**To do:**
Output every entry exactly, without any pictures.

**Dataset extract:**
Segment Open
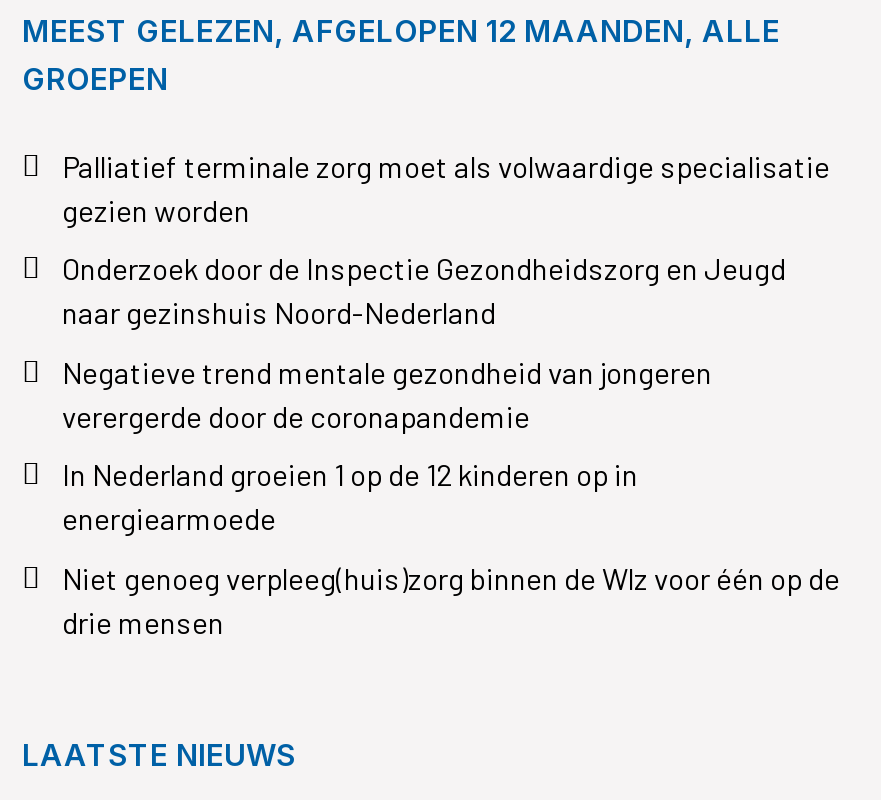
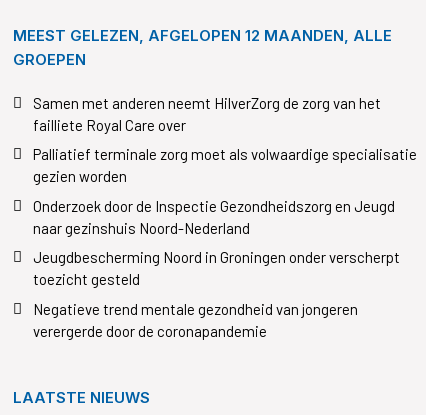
+ Samen met anderen neemt HilverZorg de zorg van het
+ failliete Royal Care over

moved down: Palliatief terminale zorg moet als volwaardige specialisatie | gezien worden | Onderzoek door de Inspectie Gezondheidszorg en Jeugd | naar gezinshuis Noord-Nederland

+ Jeugdbescherming Noord in Groningen onder verscherpt
+ toezicht gesteld

moved down: Negatieve trend mentale gezondheid van jongeren | verergerde door de coronapandemie

- In Nederland groeien 1 op de 12 kinderen op in
- energiearmoede
- Niet genoeg verpleeg(huis)zorg binnen de Wlz voor één op de
- drie mensen
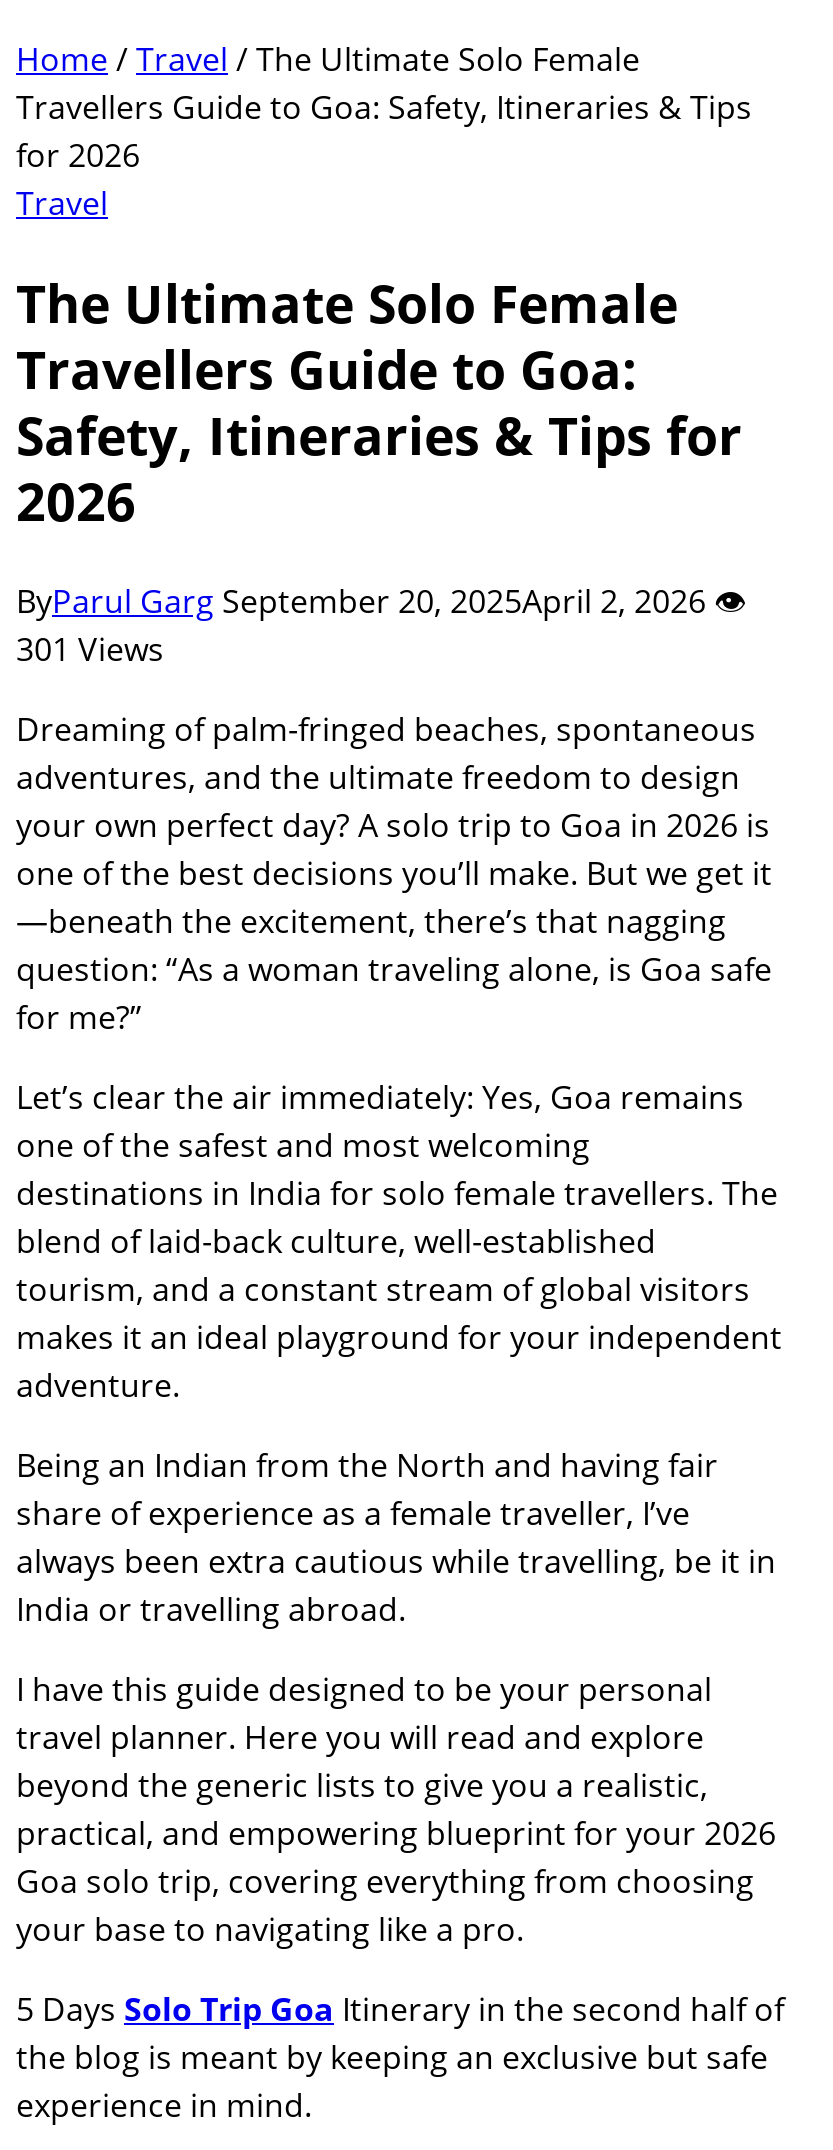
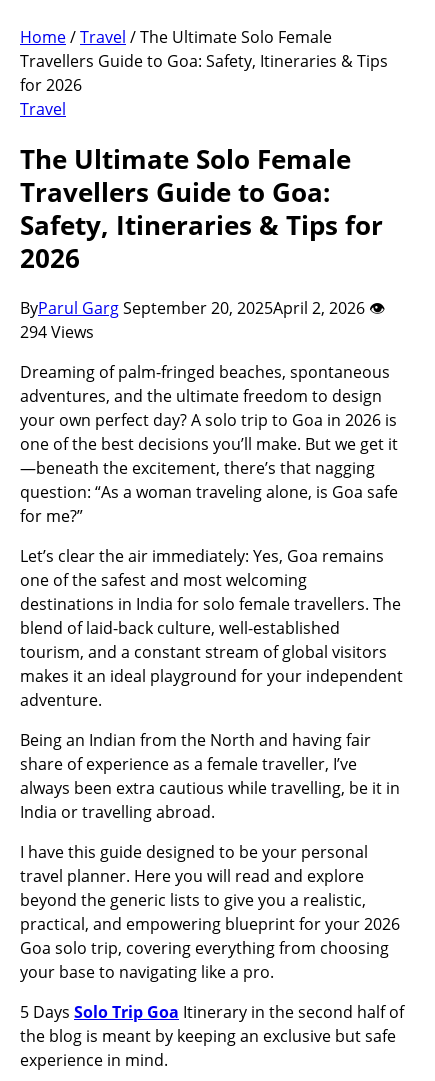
- 301 Views
+ 294 Views
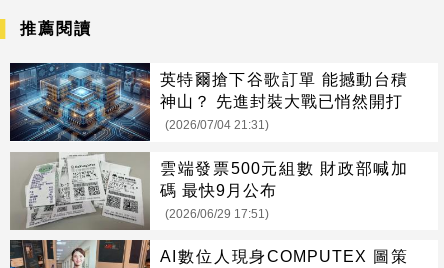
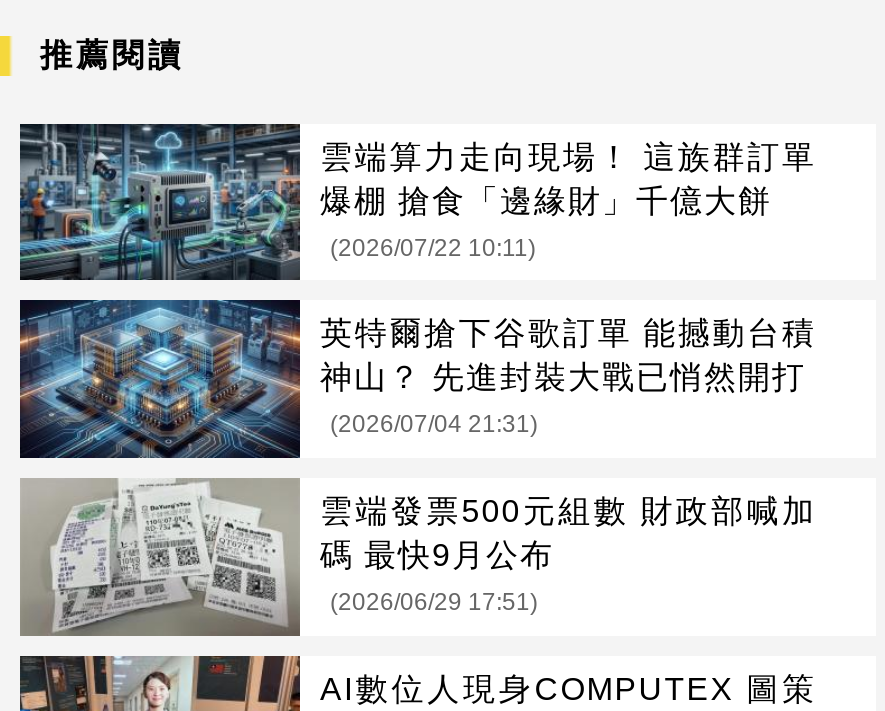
+ [image]
+ 雲端算力走向現場！ 這族群訂單
+ 爆棚 搶食「邊緣財」千億大餅
+ (2026/07/22 10:11)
Segment Closed
**Task answer:**
+ Samen met anderen neemt HilverZorg de zorg van het
+ failliete Royal Care over

moved down: Palliatief terminale zorg moet als volwaardige specialisatie | gezien worden | Onderzoek door de Inspectie Gezondheidszorg en Jeugd | naar gezinshuis Noord-Nederland

+ Jeugdbescherming Noord in Groningen onder verscherpt
+ toezicht gesteld

moved down: Negatieve trend mentale gezondheid van jongeren | verergerde door de coronapandemie

- In Nederland groeien 1 op de 12 kinderen op in
- energiearmoede
- Niet genoeg verpleeg(huis)zorg binnen de Wlz voor één op de
- drie mensen
- 301 Views
+ 294 Views
+ [image]
+ 雲端算力走向現場！ 這族群訂單
+ 爆棚 搶食「邊緣財」千億大餅
+ (2026/07/22 10:11)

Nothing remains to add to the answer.